A small shrine appeared on some bare dirt near the intersection where a transient had been struck and killed. Neighbors brought candles, roses, prayerful messages written on cards. The next day the City cleaned up the guttered candles and withered roses and tossed the messages into a plastic bag to be thrown away.

Carly, during a walk through the neighborhood, looked down at the dead patch of dirt. She wondered why a nameless person had drifted along her street.

All that remained beside the sidewalk were windblown leaves.

And one faded rose.

Carly leaned over, picked it up.

She took the spent thing back to her apartment. She put it in a damp paper towel. She made a quick trip to the store to buy a clay pot and small bag of soil. She prepared the stem for propagation. Her mother, long gone to heaven, had once taught her how.

Carly put the cutting into the soil and placed the pot in her small apartment window. She was careful to keep the soil moist and warm.

Early one morning, when nobody was about, she walked down the sidewalk back to the intersection and its dead patch of dirt. She brought a hand shovel.

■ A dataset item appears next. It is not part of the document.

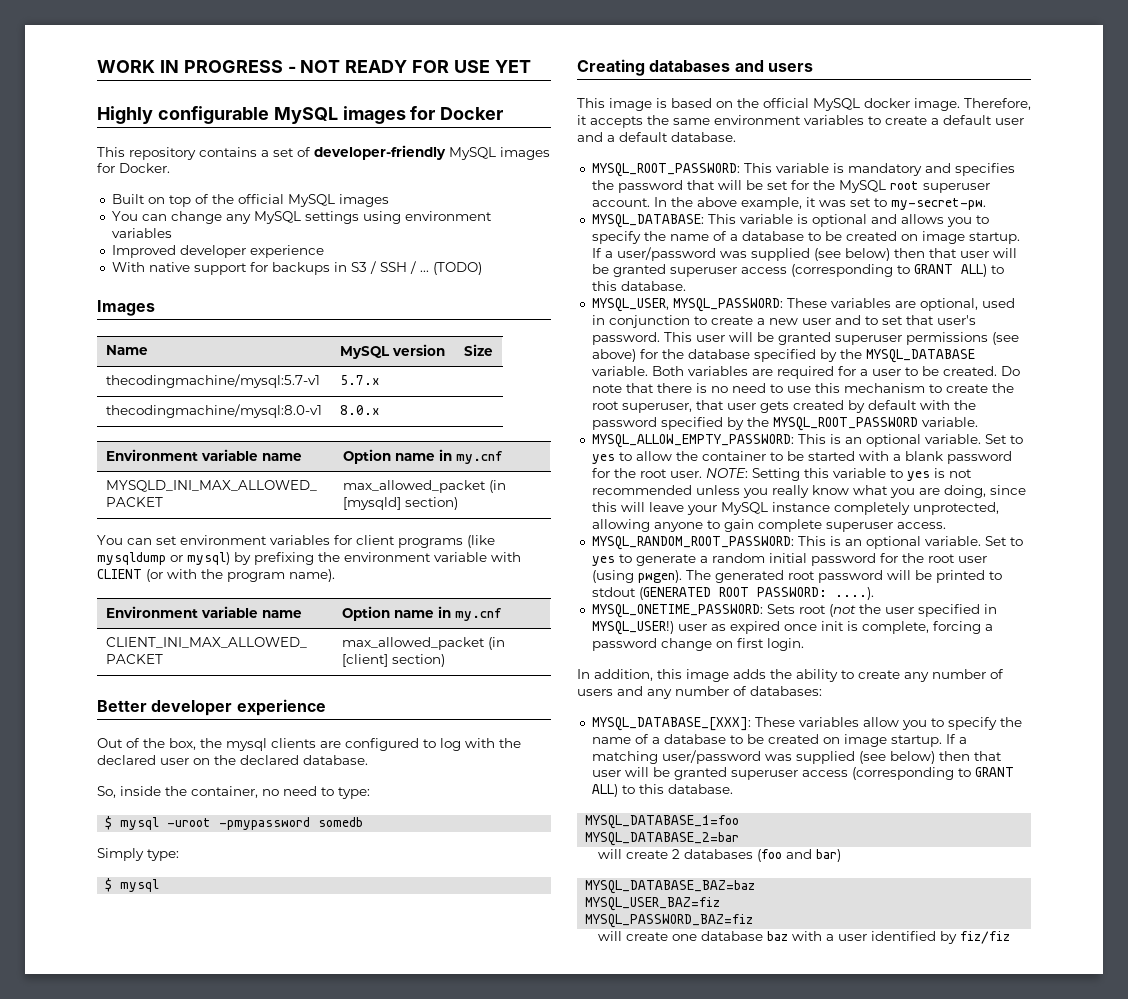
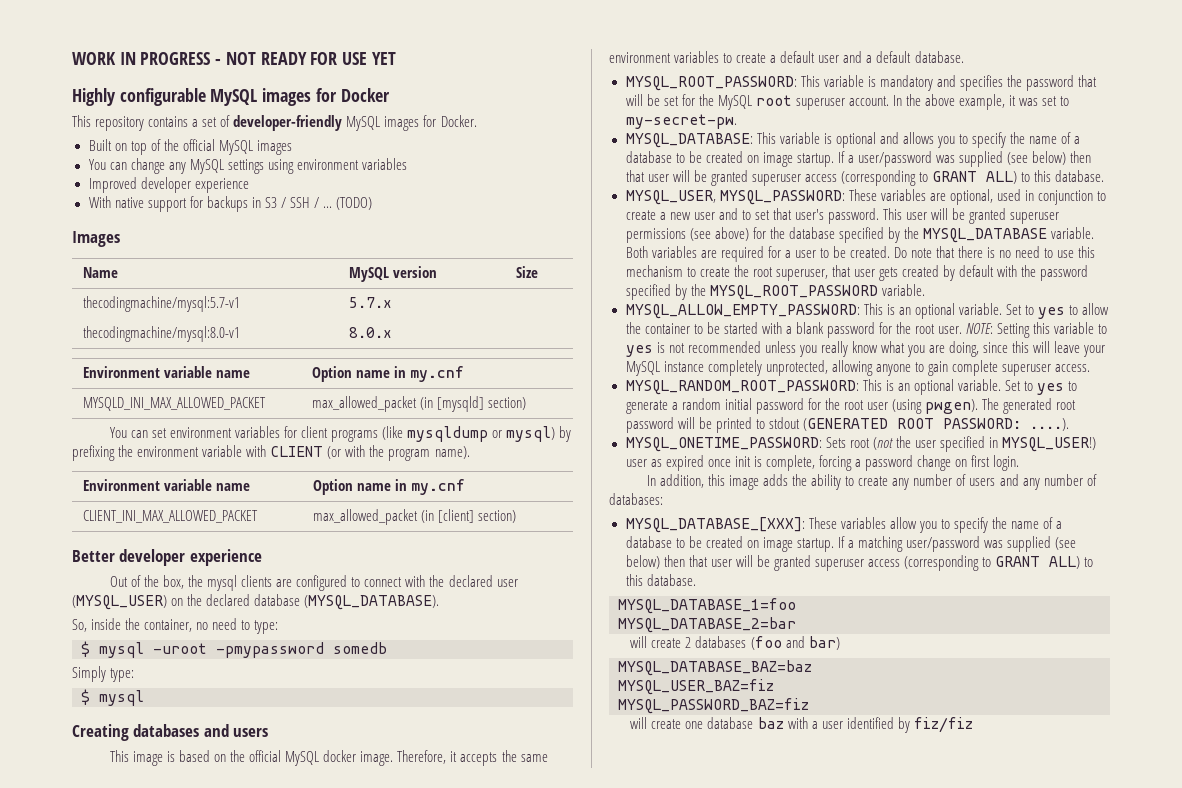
[440,738,461,751] log -> [364,577,403,587] connect
(189, 761) none -> [72,595,167,610] (MYSQL_USER)
[303,755,368,765] database. -> [254,594,440,610] database (MYSQL_DATABASE).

Every morning after, she brought a water bottle.

. . .

Many years after Carly had joined her mother, those who walked by the intersection would pause to marvel at the strange abundance of wild, beautiful roses. Hundreds of blooms crowded the sidewalk.

It seemed the Hand of Fate had birthed an improbable garden.

Nobody knew where the roses had come from.

Light at the Edges

I stopped on a corner of Lake Street to watch Paul paint. His easel stood on the sidewalk facing the city’s skyline: his usual spot. We knew each other casually. I’d always say hello as I walked past him on my way home.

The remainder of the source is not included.